Deep Learning and Optimization-Based Pest Detection in Peanut Crops Using CNN, MFO, and EViTA
Keywords:
peanut, Pest, moth flame optimization, CNN, vision transformerAbstract
The rapid advancement of Vision Transformer (ViT) methods has proven highly effective in image classification and identification tasks. This paper introduces an Enhanced Vision Transformer Architecture (EViTA) tailored specifically for pest identification, segmentation, and classification. Building upon ViT's strengths over Convolutional Neural Networks (CNNs), EViTA aims to improve accuracy in pest image prediction. The methodology incorporates preprocessing techniques such as Moth Flame Optimization (MFO) for image flattening and normalization, along with a dual-layer transformer encoder for integrating pest image segments of varying sizes. Extensive experiments using three pest datasets affecting peanut crops demonstrate the efficacy of EViTA, achieving promising results.

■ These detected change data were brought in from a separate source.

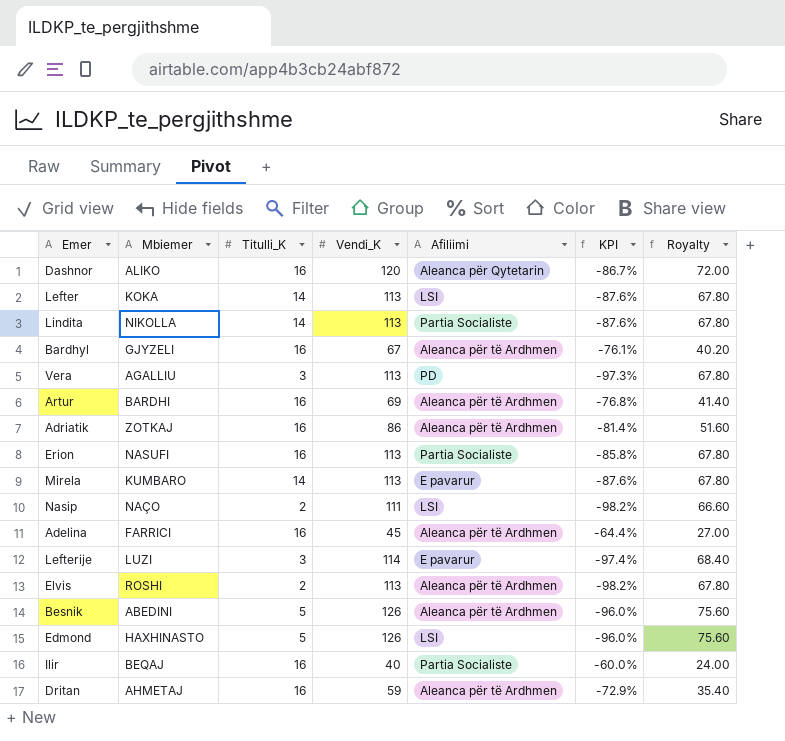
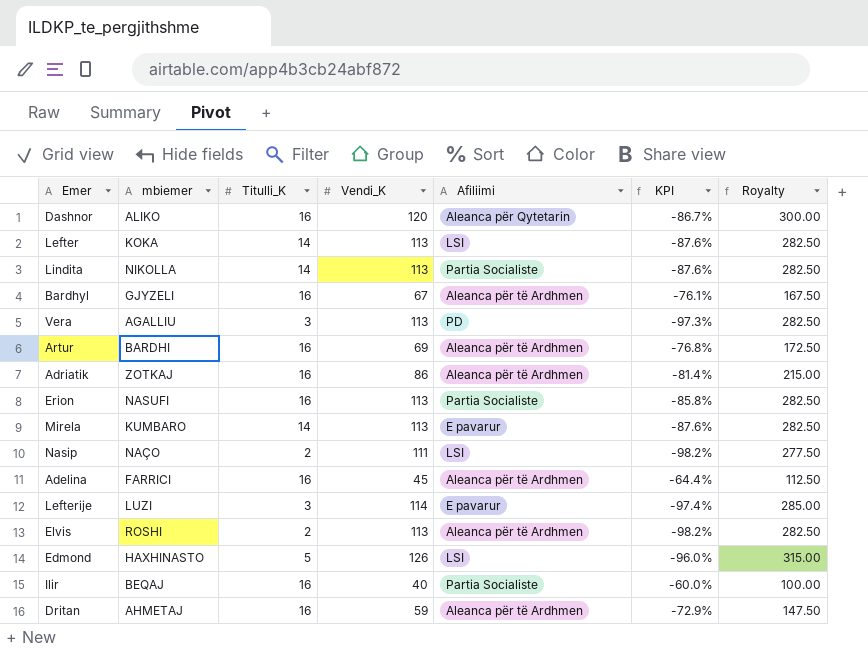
column name: Mbiemer -> mbiemer
column Royalty | formula: [Vendi_K] * 0.6 -> [Vendi_K] * 2.5
row Besnik: ABEDINI | 5 | 126 | Aleanca për të Ardhmen | -96.0% | 75.60 -> none

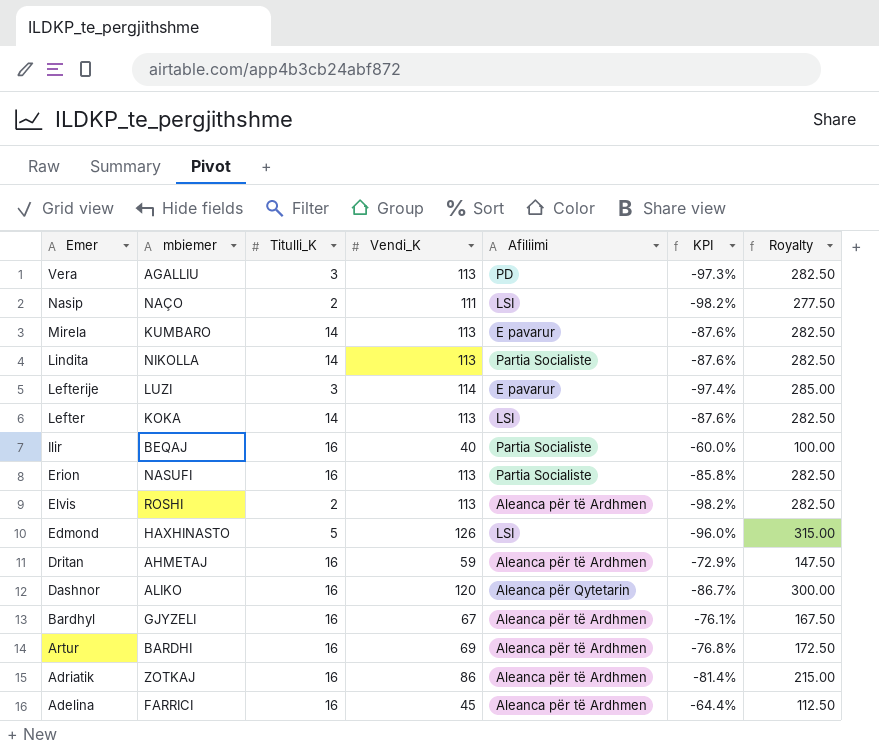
row order: none -> Emer descending

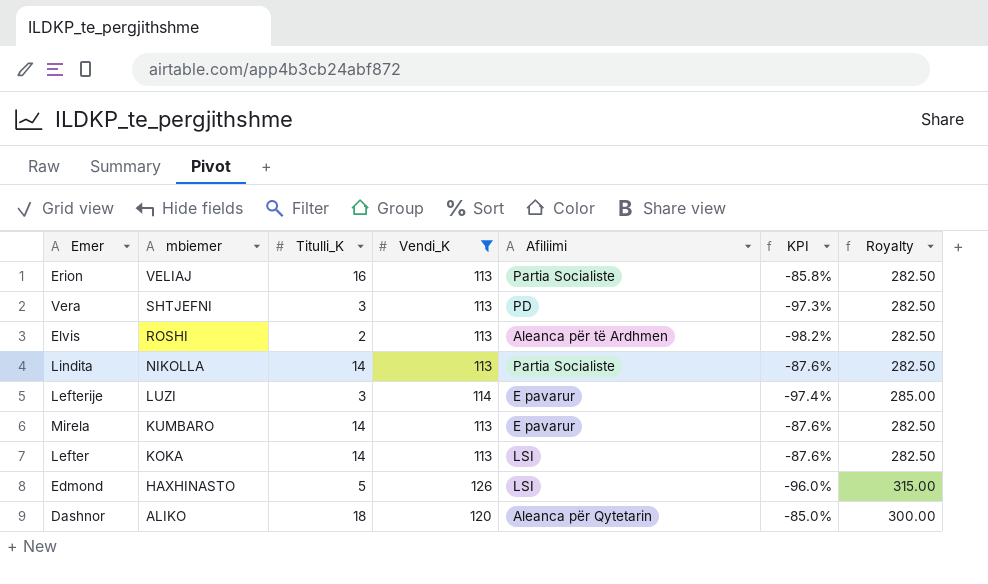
filter: none -> Vendi_K >= 113
row order: Emer descending -> mbiemer descending
Erion | mbiemer: NASUFI -> VELIAJ
Vera | mbiemer: AGALLIU -> SHTJEFNI
Dashnor | Titulli_K: 16 -> 18
Dashnor | KPI: -86.7% -> -85.0%

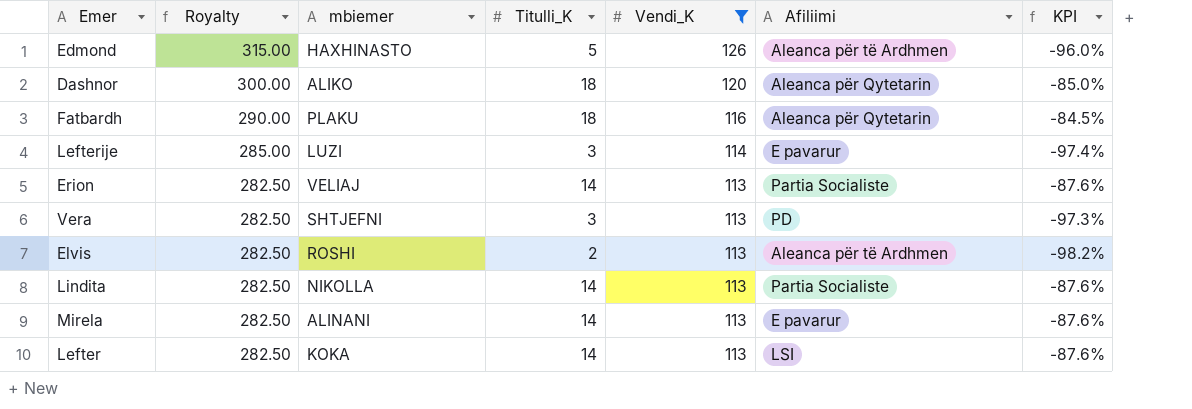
row order: mbiemer descending -> Royalty descending
column Royalty | position: 7 -> 2
Edmond | Afiliimi: LSI -> Aleanca për të Ardhmen
row Fatbardh: none -> 290.00 | PLAKU | 18 | 116 | Aleanca për Qytetarin | -84.5%
Erion | Titulli_K: 16 -> 14
Erion | KPI: -85.8% -> -87.6%
Mirela | mbiemer: KUMBARO -> ALINANI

Furthermore, the exploration of additional techniques such as DenseNet, InceptionV3, and Xception TL models suggests potential accuracy improvements beyond 94%. Additionally, the integration of Flask framework enables the development of a user-friendly front end for testing with authentication. EViTA presents a novel approach to pest identification with significant implications for enhancing pest management and agricultural practices. Further research and refinement hold promise for advancing EViTA's capabilities in pest identification tasks.